Говоря проще, язык позволяет нам отсеивать раздражители, размышлять над правилами реальности и делиться опытом с другими. Но способность к созданию нового ставит нас в уязвимое положение. Во время психоза пространство для маневра, которое дарят нам слова, рушится. Символическое утрачивает интегрирующее влияние на наши мысли, и это приводит к необычным последствиям. Эйген Блейлер[8], пионер психиатрии начала XX века, предположил, что во время психоза язык теряет способность осмыслять, отсеивать и интерпретировать мир. Как правило, слова позволяют нам установить связь между эмоциями, восприятием, мыслительным процессом и прочим. Когда же на первый план выходит психоз, объединяющая сила языка рушится, а понятный мир кажется гнетущим, искаженным и запутанным. Осмысленные слова покидают нас>11.
Во время разговоров и размышлений мы покрываем реальность сетью слогов. В каком-то смысле это попытка установить контроль. Во время психотического эпизода в этой сети появляются дыры, через которые реальность сбегает из «плена» мыслей и предстает в виде угрозы.
Говоря языком Лакана, в такие моменты в цепи означающего появляется брешь: сеть из слогов («означающих»), которая позволяет нам держать реальность под контролем, внезапно рассыпается. И как результат наши рассказы о реальности утрачивают всякий смысл. Структура жизни, лишенная языка и нарратива, распадается. Впечатления из внешнего мира переполняют нас, а опыт и слова рикошетом разлетаются вокруг нас. В худшем случае исчезает всякое подобие порядка, остается только полная неразбериха в голове>12.
В случае с Марио психическое расстройство затронуло лишь часть восприятия реальности. Он редко слышал свою воображаемую подругу во время наших разговоров. Но процесс распада языка может быть намного более разрушительным и ставить под угрозу самовосприятие человека. Хотя язык дает нам пространство для маневра и возможность не переводить жизнь в режим автопилота, он же ставит нас перед дилеммой: если мы вольны задавать вопросы, то как далеко можно зайти, подвергая реальность сомнению?
Лакан считал, что люди стоят перед выбором: глупость или безумие. Слабоумие (dйbilitй mentale или психическая дебильность) означает наивную веру в фантазии о реальности. И фантазии эти не освобождают человека. В таком состоянии мы не анализируем события и, как правило, используем слова, которые черпаем из чужих историй. Это помогает нам объединяться с единомышленниками, но также ведет к повторяемости.

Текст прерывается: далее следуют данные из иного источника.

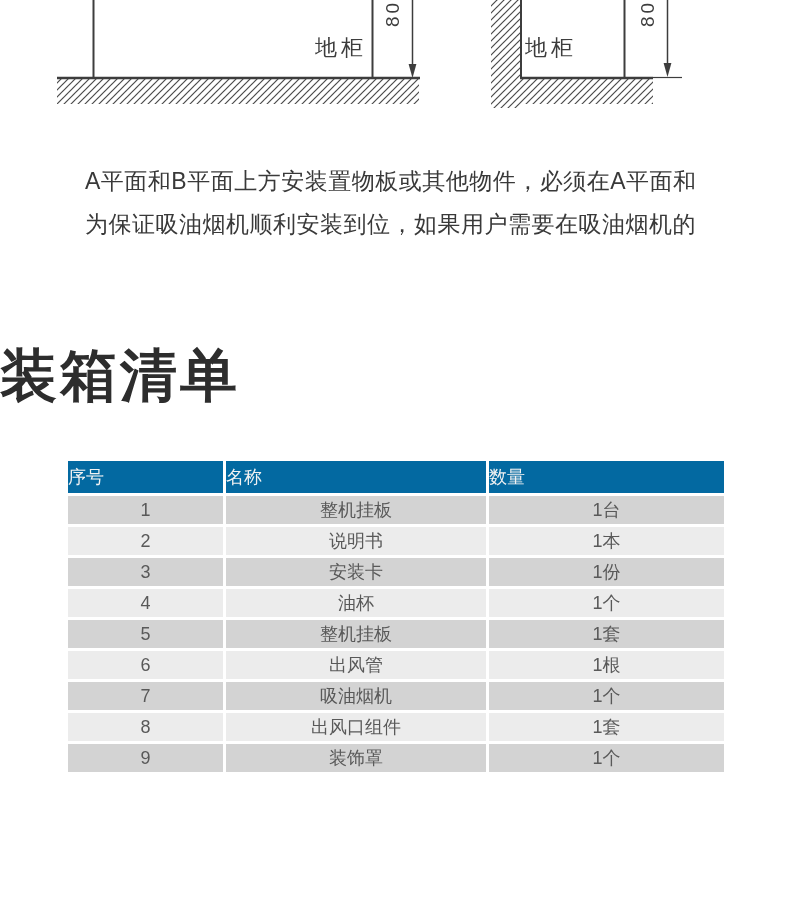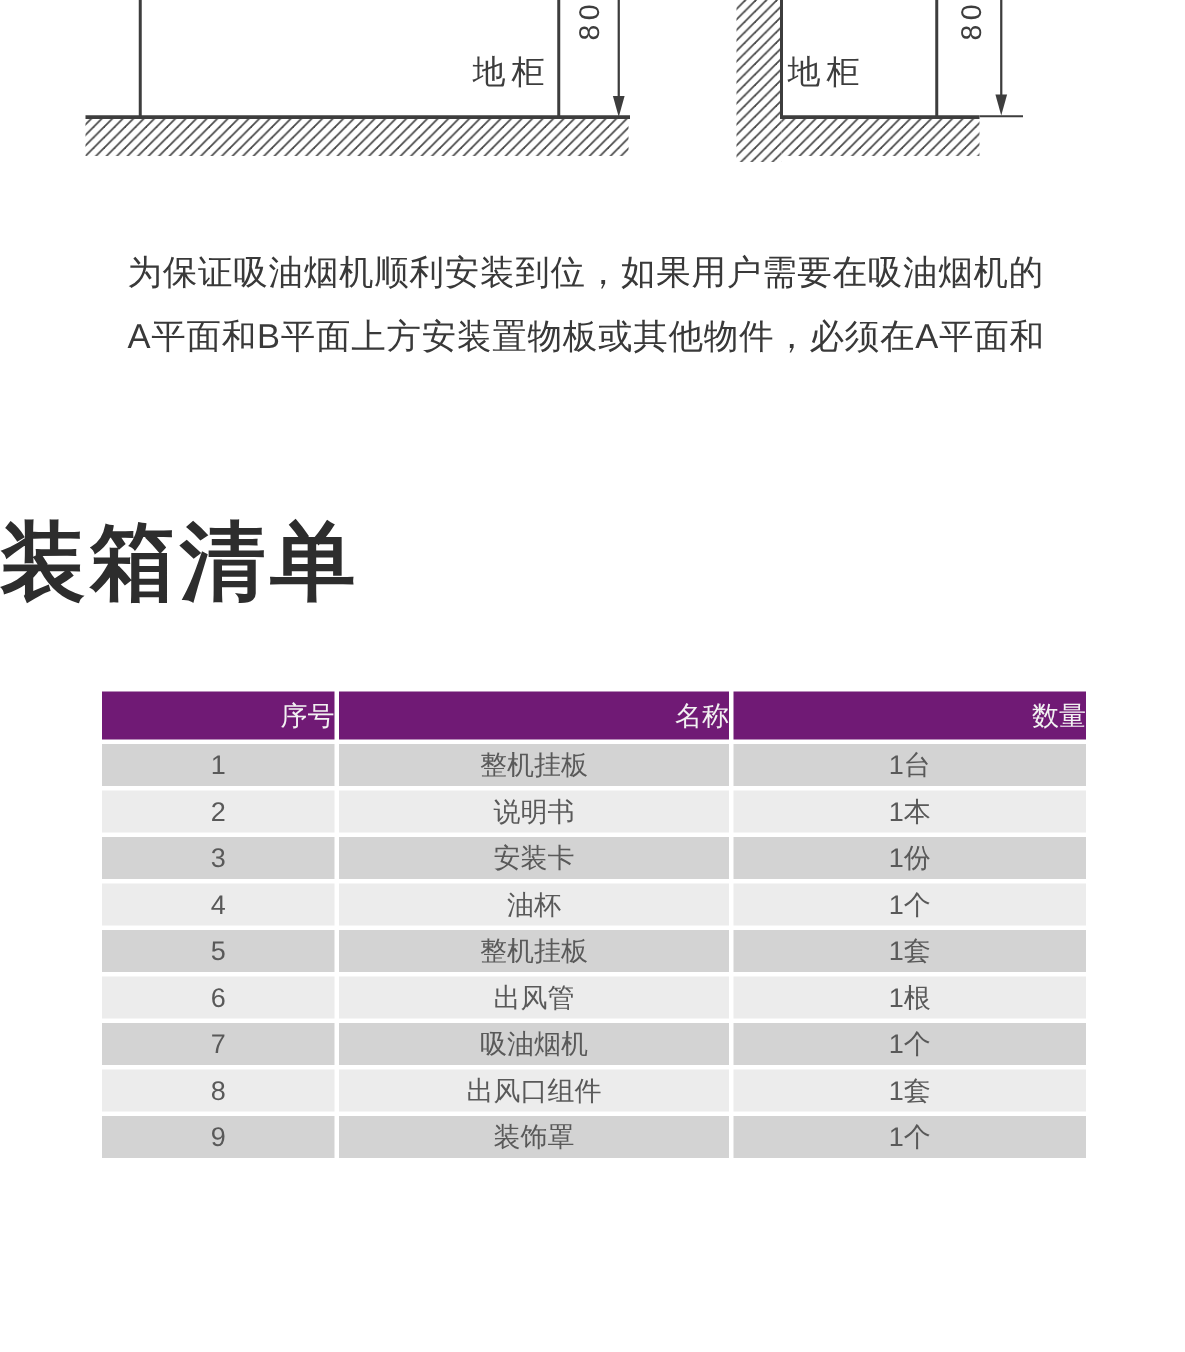--- a/index.html
+++ b/index.html
@@ -31,23 +31,23 @@
   }
 
   
   table.packing{
     margin:48px 0 0 65px;
     width:662px;
     border-collapse:separate;border-spacing:3px;
     table-layout:fixed;
   }
   table.packing th{
-    background:#701a75;color:#f2f2f2;
+    background:#0369a1;color:#f2f2f2;
     font-size:18px;font-weight:400;height:32px;line-height:28px;
-    text-align:right;padding:0;
+    text-align:left;padding:0;
   }
   table.packing td{
     font-size:18px;color:#595959;height:28px;line-height:28px;
     text-align:center;padding:0;
   }
   table.packing tr.odd td{background:#d3d3d3;}
   table.packing tr.even td{background:#ececec;}
 </style>
 </head>
 <body>
@@ -82,22 +82,22 @@
       <line x1="653" y1="77.5" x2="682" y2="77.5" stroke="#3d3d3d" stroke-width="1.2"></line>
       <line x1="624.5" y1="0" x2="624.5" y2="78" stroke="#3d3d3d" stroke-width="2"></line>
       <text class="diag-text" x="551" y="55" font-size="22" letter-spacing="4" text-anchor="middle">地柜</text>
       <line x1="667.5" y1="0" x2="667.5" y2="64" stroke="#3d3d3d" stroke-width="1.5"></line>
       <path d="M667.5,77 L663.6,63 L671.4,63 Z" fill="#3d3d3d"></path>
       <text class="diag-text" font-size="19" letter-spacing="3" transform="translate(654,27) rotate(-90)">80</text>
     </g>
   </svg>
 
   <div class="install-note">
+    <div>A平面和B平面上方安装置物板或其他物件，必须在A平面和</div>
     <div>为保证吸油烟机顺利安装到位，如果用户需要在吸油烟机的</div>
-    <div>A平面和B平面上方安装置物板或其他物件，必须在A平面和</div>
   </div>
 
   <div class="section-title">装箱清单</div>
 
   <table class="packing">
     <colgroup>
         <col style="width:155px">
         <col style="width:260px">
         <col style="width:235px">
       </colgroup>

Люди, которые размышляют и отказываются от традиционных условностей, способны выбраться из порочного круга повторений. Так они обретают свободу действовать и открывают себе путь к прозрениям. Но и эта стратегия несет в себе большие риски, потому что люди могут утратить контакт с реальностью и скатиться в безумие. И, как утверждает Лакан, в этом смысле безумие ограничивает свободу. Подвергая сомнению основы существования, вы систематически подрываете собственную стабильность, и единственный выход из такого положения – это безумие.
Вспомните таких гениев, как Георг Кантор[9], Фридрих Ницше[10] и Людвиг Витгенштейн[11]. Их скептицизм по вопросам религии, науки и культуры укоренился настолько, что без опоры на них они сошли с ума.
Почему пора отказаться от биомедицинского дискурса
Может, Марио и не был гением, но он был своего рода художником, мастером особого образа жизни. Когда мы впервые встретились, он ужасно стеснялся. Как только я заговорил с ним, он принялся нервно озираться и вскоре услышал, как воображаемая подруга зовет его и, разумеется, поначалу установить контакт было непросто. Но, несмотря на это, я заметил, что он невероятно красноречив в диалогах с «подругой». В каждой фразе скрывалось что-то остроумное.